So we have challenged these rules. We represent again a broad range of organizations; the United Steelworkers, the Sierra Club, the Union of Concerned Scientists, community groups like one in New York City called WE ACT for Environmental Justice, and a range of other groups challenging these rules saying that if you do risk evaluation in this way, you’re going to understate the risk and you’re essentially saying this chemical is safe even though we know in our communities and among our members that people are being poisoned by these chemicals.

This is just one example of ways that the Trump administration is really just trying to serve the interests of the chemical industry and not the interests of humans or the environment.

What is the EPA doing or not doing about toxic pesticides and how is Earthjustice responding to this?

Andrea Delgado:

For years Earthjustice has been working on behalf of farmworkers, children, health and environmental organizations to push the Environmental Protection Agency to ban chlorpyrifos. In this fight we’re joined by organizations such as the United Farm Workers Union, PCUN — which is an Oregon Farmworker’s Union, Farmworker’s Association of Florida, the Learning Disabilities Association, the National Hispanic Medical Association and many other folks.

Chlorpyrifos is an insecticide that is widely used in U.S. agriculture — on crops such as apples, strawberries, citrus, broccoli, corn, wheat and other foods that families and their children eat on a regular basis.
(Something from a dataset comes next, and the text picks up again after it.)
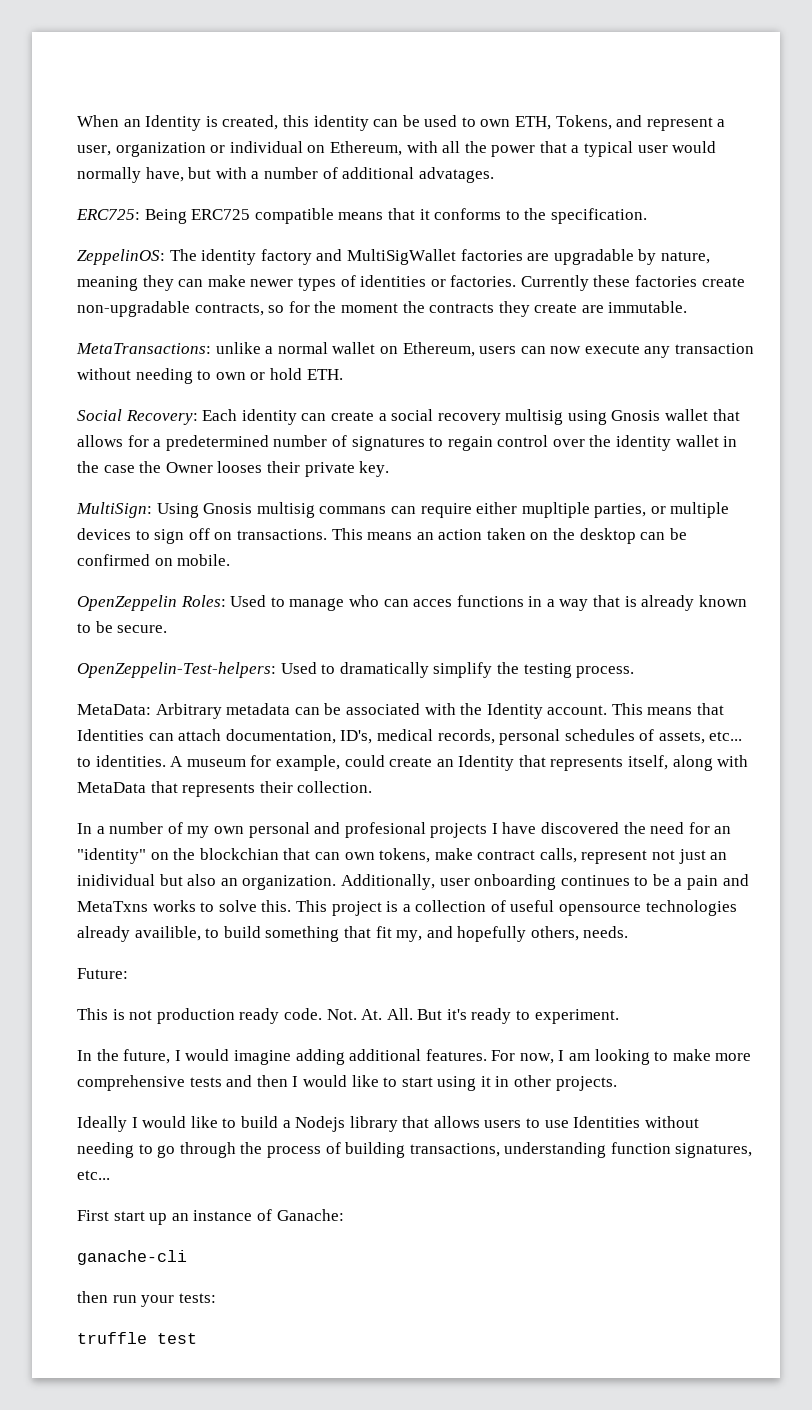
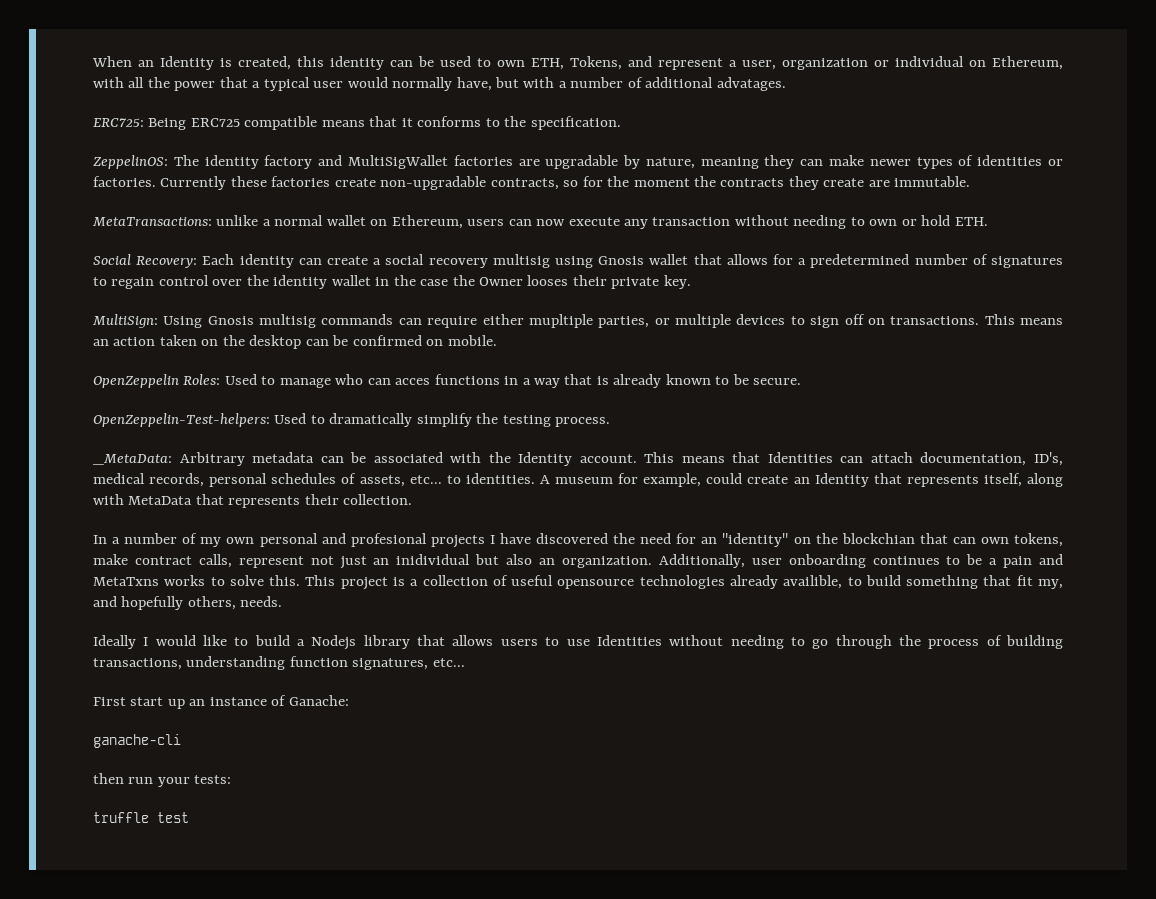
[319,506,387,514] commans -> [321,314,394,325] commands
[77,704,151,715] MetaData: -> [93,454,172,465] _MetaData:
[77,968,128,979] [77,1008,619,1024] [77,1049,752,1065] [77,1075,617,1091] // Future: // This is not production ready code. Not. At. All. But it's ready to experiment. // In the future, I would imagine adding additional features. For now, I am looking to make more comprehensive tests and then I would like to start using it in other projects. -> (283, 601) none

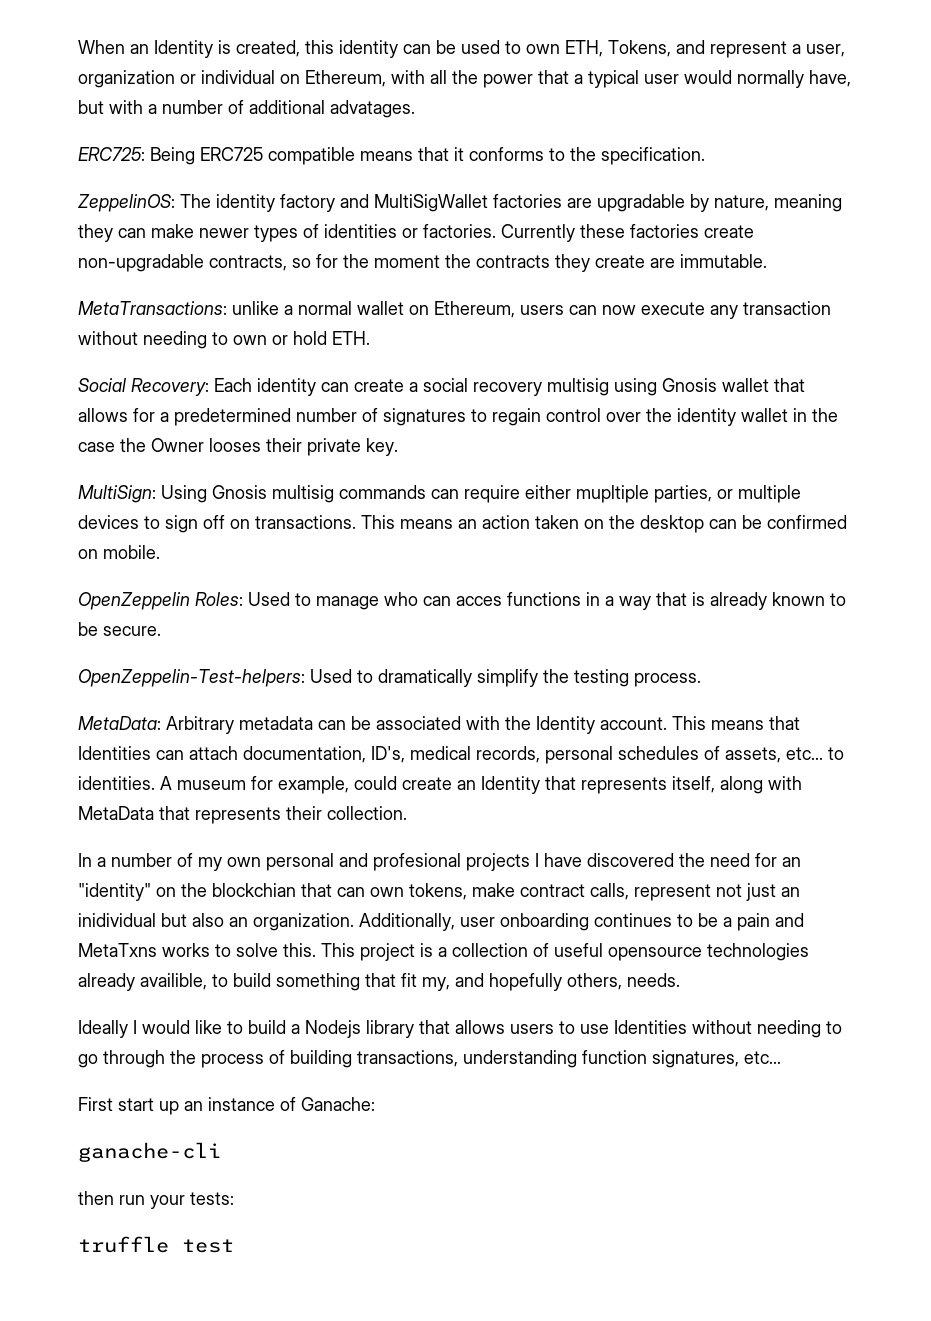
[93,454,172,465] _MetaData: -> [78,716,161,730] MetaData:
This pesticide is acutely toxic and it has been associated with neurodevelopmental harm in children. Prenatal exposure to chlorpyrifos are associated with lower birthweight, reduced IQ, loss of working memory, attention disorders and delayed motor development. In 2000, EPA banned residential uses of this pesticide because of the harm that it posed to children who crawled onto the carpet or would hug their pets after flea treatments.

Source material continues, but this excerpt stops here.